June 16, 2026
The Telco AI Value Paradox
The Problem: The Gap Between AI Investment and Enterprise Value
Many telecommunications companies have reached the same point: significant investment in AI but still waiting on ROI. Organizations are running a dozen AI-related pilots that never leave the lab, while executives continue searching for scalable operational impact. For these telcos, ambition with AI is not the problem.
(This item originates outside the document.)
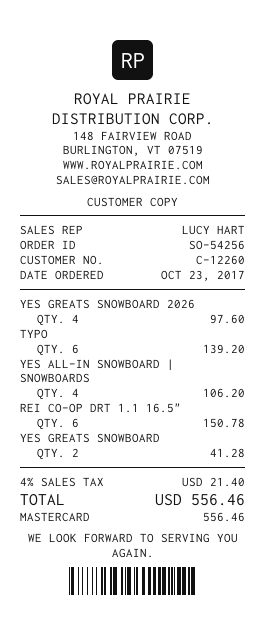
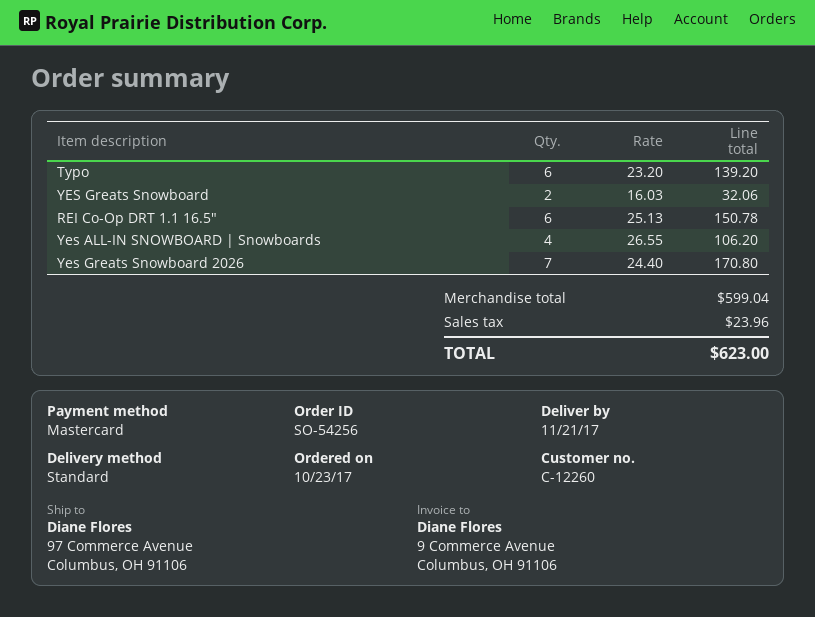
YES GREATS SNOWBOARD 2026: 4 for 97.60 -> 7 for 170.80
YES GREATS SNOWBOARD: 2 for 41.28 -> 2 for 32.06
tax: 21.40 -> 23.96
total: 556.46 -> 623.00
The real challenge is closing the gap between fragmented, often contradictory data and clear business insight.
This Article Examines Four Practical Questions:
- What successful AI value creation looks like in telcos, and where it is most likely to emerge first.
- Why many AI initiatives fail to move beyond the pilot stage, and what leaders can learn from stalled efforts.
- Which data, workflow, and OSS/BSS barriers most often prevent telcos from capturing value at scale.
- How executives can take a pragmatic, enterprise-scale approach to AI deployment, and the business risks of moving too slowly, including higher costs, weaker customer experience, and lost competitive ground.
AI Projects are Prone to Failure Unless They are Built on a Solid Data Foundation
For telco AI transformation, focusing too early on high value and high visibility programs leads to poor performance and program failure. Successful programs drive higher attention and energy into improving underlying data quality, structure, and access first, before building the desired agentic AI architecture.